(Data to examine)
Content starts

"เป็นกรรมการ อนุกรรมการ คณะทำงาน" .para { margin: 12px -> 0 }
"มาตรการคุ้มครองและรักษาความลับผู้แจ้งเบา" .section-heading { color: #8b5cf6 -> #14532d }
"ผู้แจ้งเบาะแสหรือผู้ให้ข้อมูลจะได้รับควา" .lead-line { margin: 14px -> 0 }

Content ends
Content starts

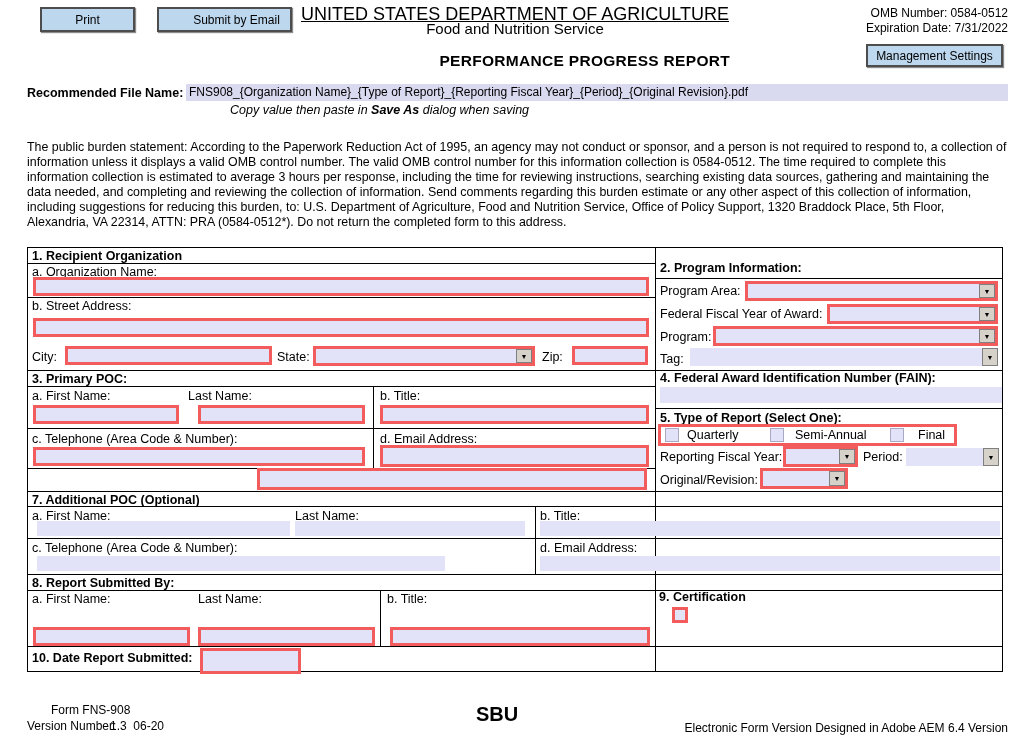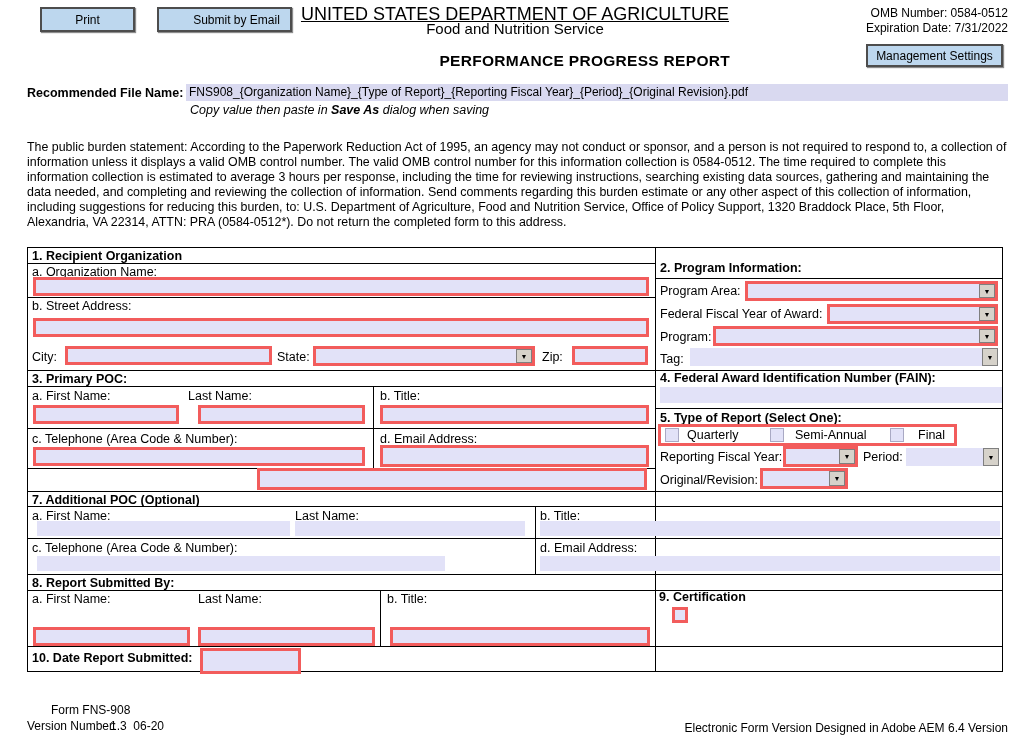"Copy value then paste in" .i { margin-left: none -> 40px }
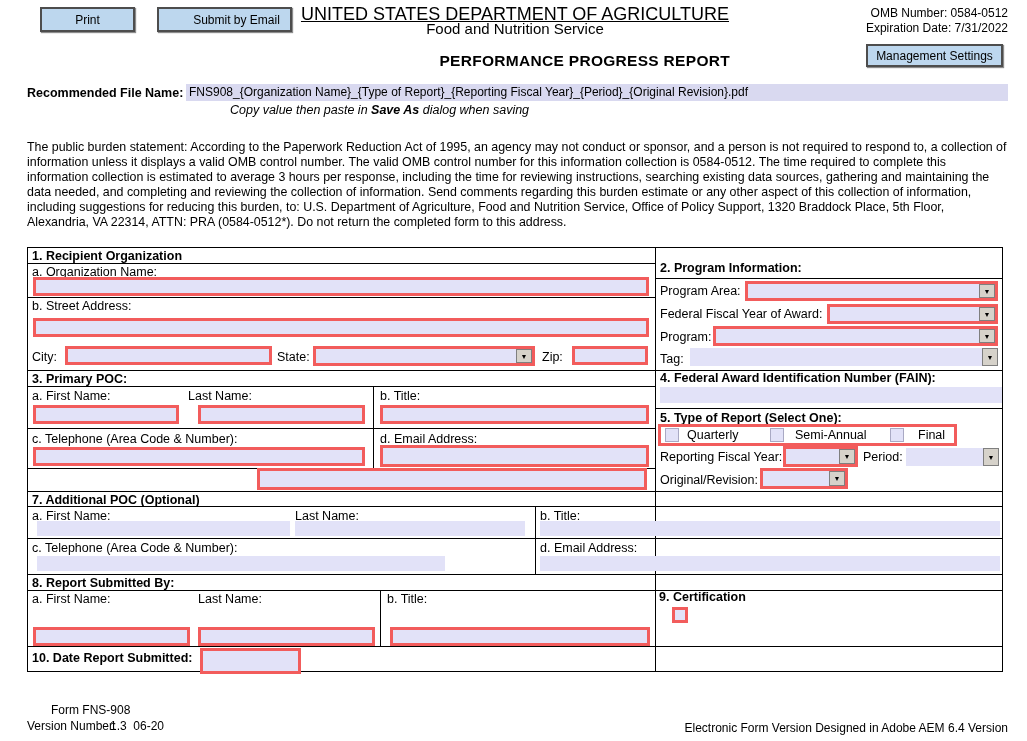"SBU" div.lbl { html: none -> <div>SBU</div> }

Content ends

(Exercise details) From the data above, return every line from the line that has "margin: 12px ->" up to and including the line that has "margin: 14px ->", exactly.

(Answer for the task)
"เป็นกรรมการ อนุกรรมการ คณะทำงาน" .para { margin: 12px -> 0 }
"มาตรการคุ้มครองและรักษาความลับผู้แจ้งเบา" .section-heading { color: #8b5cf6 -> #14532d }
"ผู้แจ้งเบาะแสหรือผู้ให้ข้อมูลจะได้รับควา" .lead-line { margin: 14px -> 0 }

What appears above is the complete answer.